As many of you have been hearing ad nauseum, the EB-5 Regional Center Pilot Program is scheduled to sunset on September 30, 2012. For the avoidance of confusion let me make it clear that the subject of the potential sunset is NOT the EB-5 visa program but the Regional Center Pilot Program. The Pilot program was introduced in 1993 to make EB-5 investments more attractive. By investing in a Regional Center project, the investor is allowed to count indirect jobs that are created in the region, making it possible for even more investors to be pooled for a given project than in a non-Regional Center Program. So even if the Pilot Program is not extended, investors will continue to be able to invest the minimum investment amount ($500,000 in a Targeted Employment Area (TEA) or $1,000,000 in non-TEAs) and obtain a greencard as long as 10 direct, full-time jobs are created.
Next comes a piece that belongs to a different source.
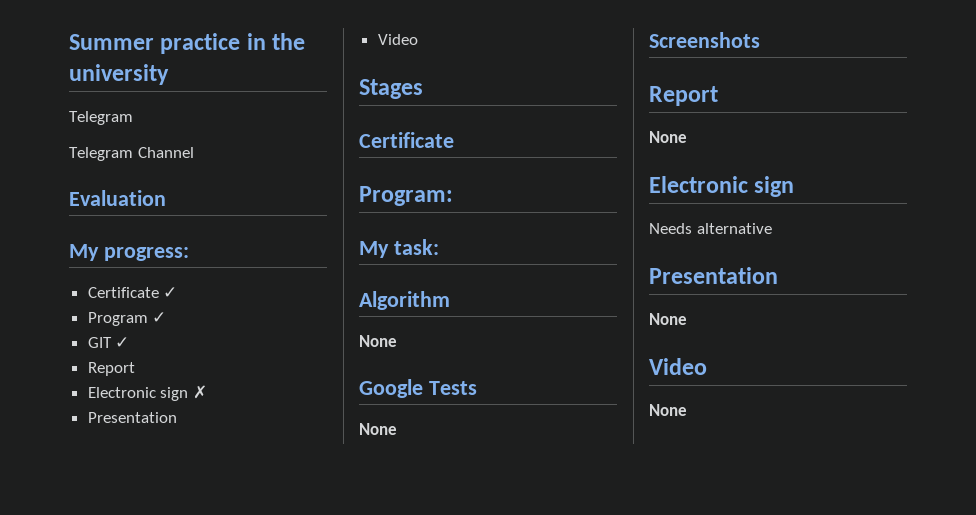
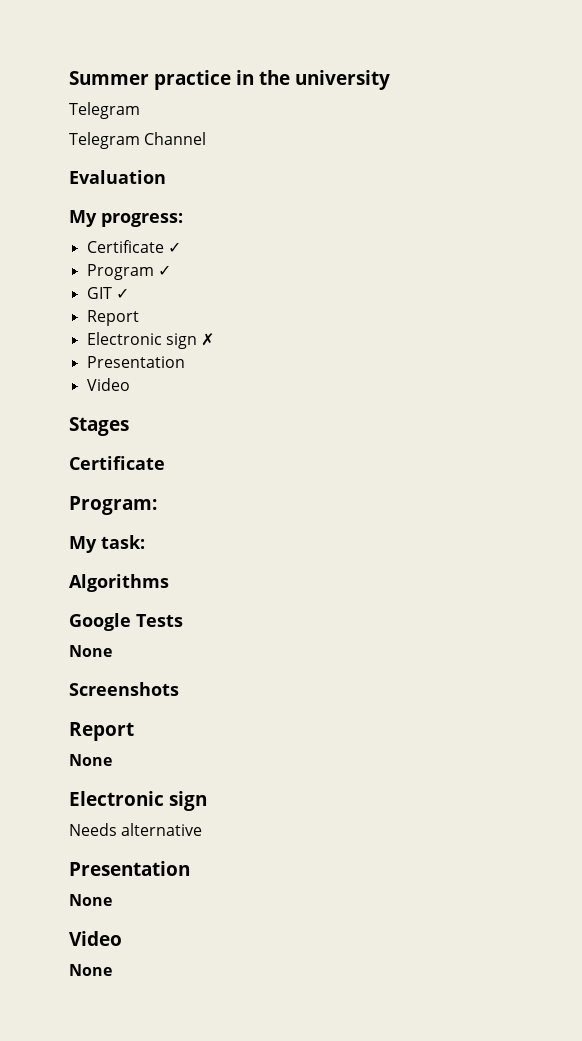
- Algorithm
- None
+ Algorithms

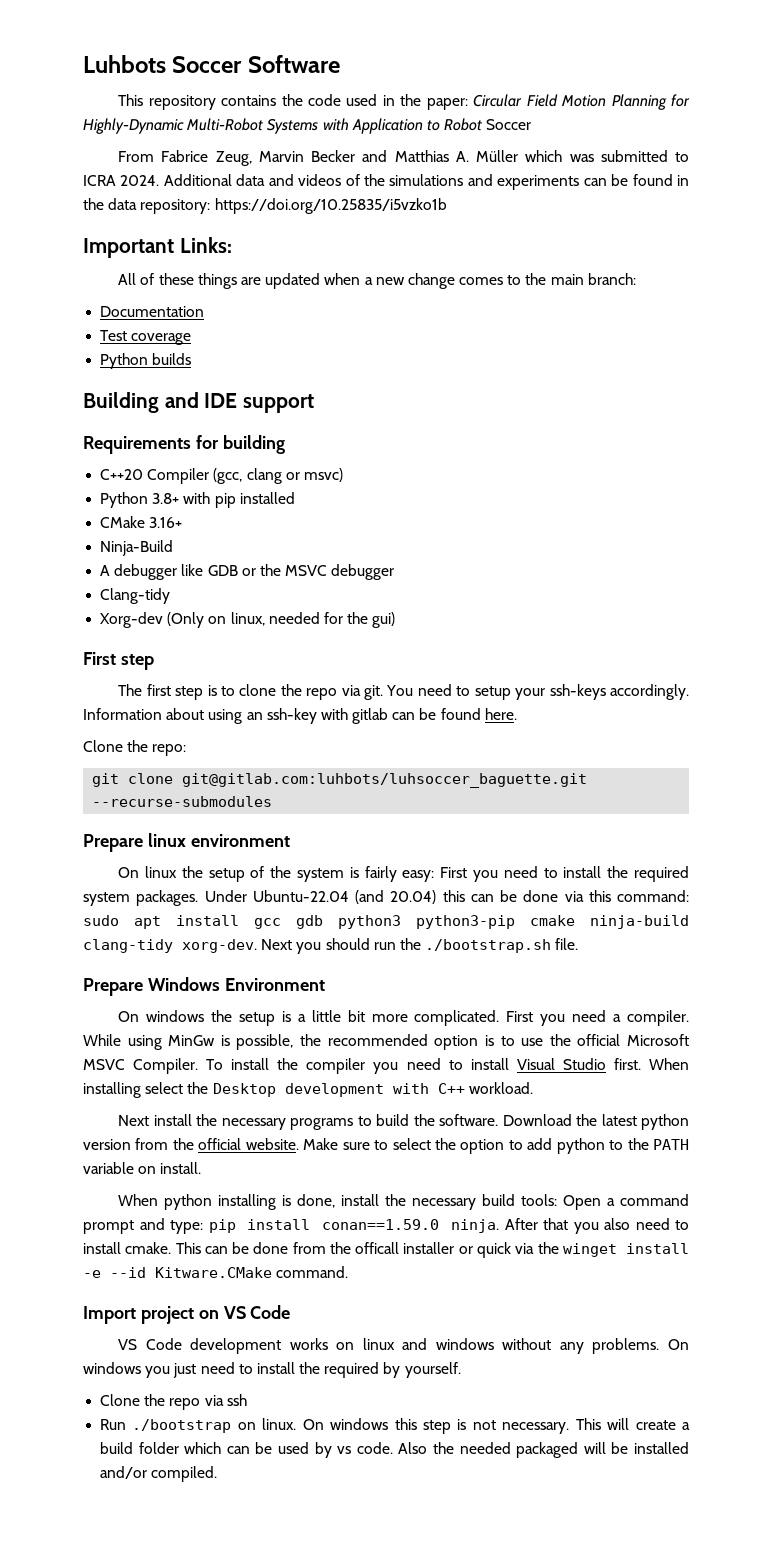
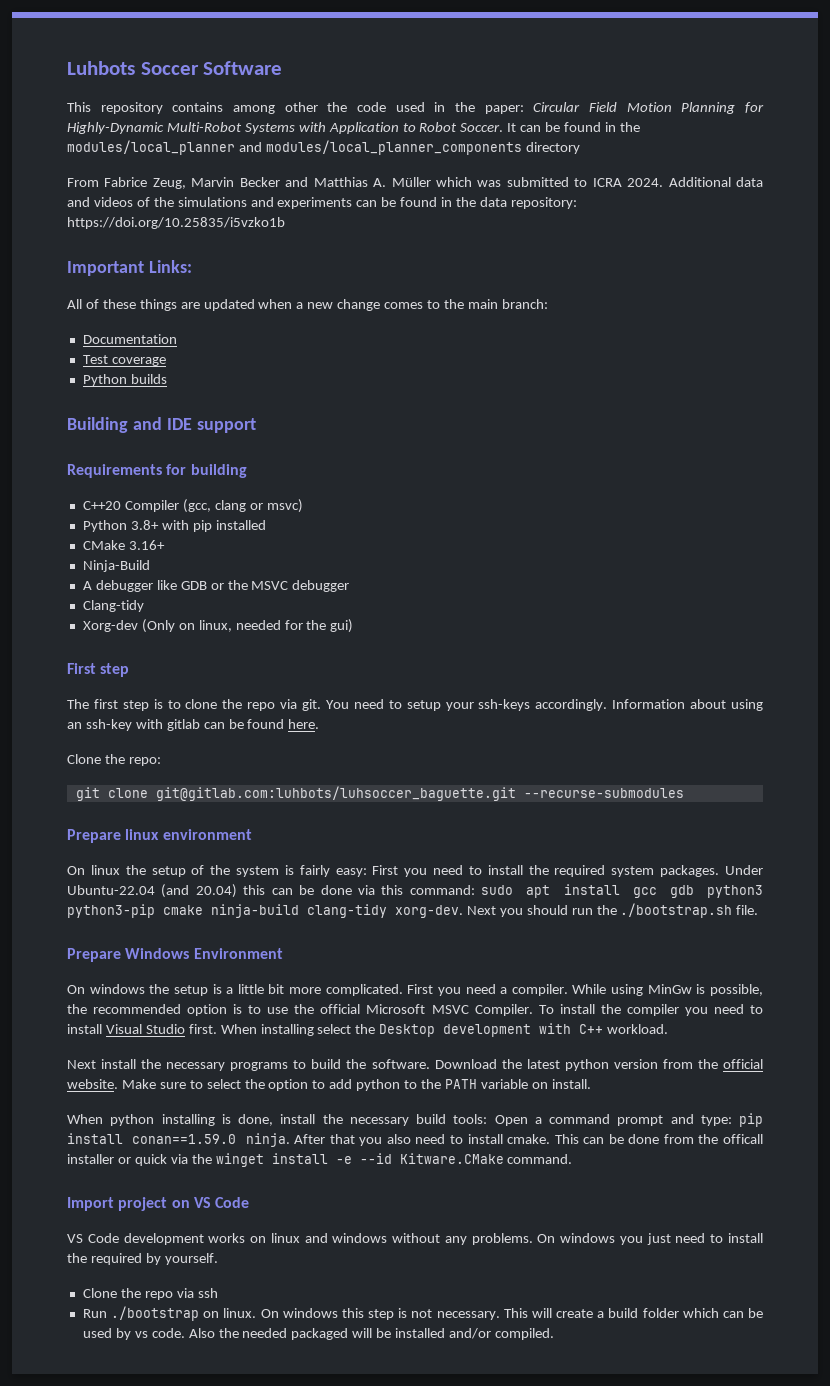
- This repository contains the code used in the paper: Circular Field Motion Planning for Highly-Dynamic Multi-Robot Systems with Application to Robot Soccer
+ This repository contains among other the code used in the paper: Circular Field Motion Planning for Highly-Dynamic Multi-Robot Systems with Application to Robot Soccer. It can be found in the modules/local_planner and modules/local_planner_components directory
First, I must point out that the Pilot Program has always been extended every three years since its introduction in 1993. Second, there is a lot of activity to ensure that the required votes can be secured to extend the program or even make it a permanent part of the law so that we won’t have to scramble like this every three years. And finally, there will be a lot of people who potentially have a lot to lose if the program is not extended, while nobody really stands to benefit.┬áThat said, there is always a first time for everything so this is a legitimate concern.

So what will happen? Well, nobody knows for sure now, and when asked, the USCIS has declined to discuss the matter. We can, however, turn to USCIS guidance in 2009 for a clue of what might happen. In 2009, the Pilot Program was set to expire on March 30 and because Congress could not make up its mind, it extended 6 months until September 30, 2009 as a first step. (Kind of reminds you of the whole debt ceiling debacle, albeit on a smaller scale.) Then as September 30 drew nearer and nearer and the extension didn’t happen, USCIS was finally forced to issue some guidance on what they planned to do IF the program wasn’t extended.

Basically what they said was the following:

  1. I-526 petitions that are submitted by September 30 will not be affected.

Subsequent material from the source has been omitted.